Our musculoskeletal health and function work in the same way. Our bodies are constantly and rapidly responding and adapting to our daily routine - how we live and what we do. These daily adaptations can shape us for great functional and athletic performance, or predispose us to dysfunction and significant injuries.


Let us use another example, imagine holding a sledgehammer vertically, with one hand at the base of the handle. This might take a little balancing, but ultimately you would manage as long as the head stays up and the handle stays vertical. Now imagine you lose your balance and the head falls forward. Do you think you could keep the hammer horizontal without it touching the ground? Even if you could, this is going to require some serious strength and a lot more effort to hold it there.


Now let's use this same example but in our body. If we are standing upright with good posture, our heavy head (5kg-7kg) is the equivalent of the hammerhead, and our spine is the equivalent of the handle. If we can keep our spine vertical, this weight doesn’t seem like a problem, we don’t even really notice it. What if we add a desk job into the picture, hunched over all day with rounded shoulders, putting our (hammer) head at quite an angle. Our neck and upper back muscles are going to do all they can to hold onto that outstretched hammer the entire day. This can create a flow-on effect - our back muscles working overtime may go unnoticed, to begin with, but over time, micro-injury on top of micro-injury and so on can start to add up to something noticeable. This constant building strain can result in tension headaches, neck, and mid-back discomfort, and poor shoulder biomechanics. Sometimes the build-up can be so gradual we ignore it, brushing it off because we are so used to it. Let's say in our example we are a weekend golfer, but now we have poor shoulder biomechanics developed from sitting all day and we start piling micro-injuries up in our shoulders as well, then 2 years later, boom, we have biceps tendinopathy that just came out of nowhere right? Just like the tooth cavities, this tendinopathy didn’t happen overnight.
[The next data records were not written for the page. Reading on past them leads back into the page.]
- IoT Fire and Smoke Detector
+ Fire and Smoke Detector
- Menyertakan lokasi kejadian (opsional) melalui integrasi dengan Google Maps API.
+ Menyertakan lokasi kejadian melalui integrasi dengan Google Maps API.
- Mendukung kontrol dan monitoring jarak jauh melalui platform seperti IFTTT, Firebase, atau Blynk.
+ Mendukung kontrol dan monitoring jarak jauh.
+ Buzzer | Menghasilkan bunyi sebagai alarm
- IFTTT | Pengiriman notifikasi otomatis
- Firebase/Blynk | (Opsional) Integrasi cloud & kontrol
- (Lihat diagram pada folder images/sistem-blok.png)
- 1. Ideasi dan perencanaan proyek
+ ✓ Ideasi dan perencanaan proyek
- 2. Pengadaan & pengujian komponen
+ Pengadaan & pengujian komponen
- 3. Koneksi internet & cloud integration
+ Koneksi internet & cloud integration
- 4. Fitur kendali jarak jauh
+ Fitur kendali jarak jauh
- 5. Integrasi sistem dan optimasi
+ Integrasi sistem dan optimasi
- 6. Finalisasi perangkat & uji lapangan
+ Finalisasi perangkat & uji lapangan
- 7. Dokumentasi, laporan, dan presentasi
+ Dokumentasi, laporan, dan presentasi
The human body is a robust machine that has developed and evolved over thousands of years to be tough, functional, and to survive many harder terrains than the ones we live in today. Rarely, not never but rarely, will an injury occur completely out of the blue without at least some subtle predisposing functional deficit occurring prior. If you are injured, or even if you’re not, our method at Total Body Health Gisborne is to address the injury and work on recovery, but also to address WHY the injury happened in the first place to prevent reoccurrence. Have you ever known someone with chronic recurring injuries? Our bodies are robust machines, but with functional deficits, they start to break down.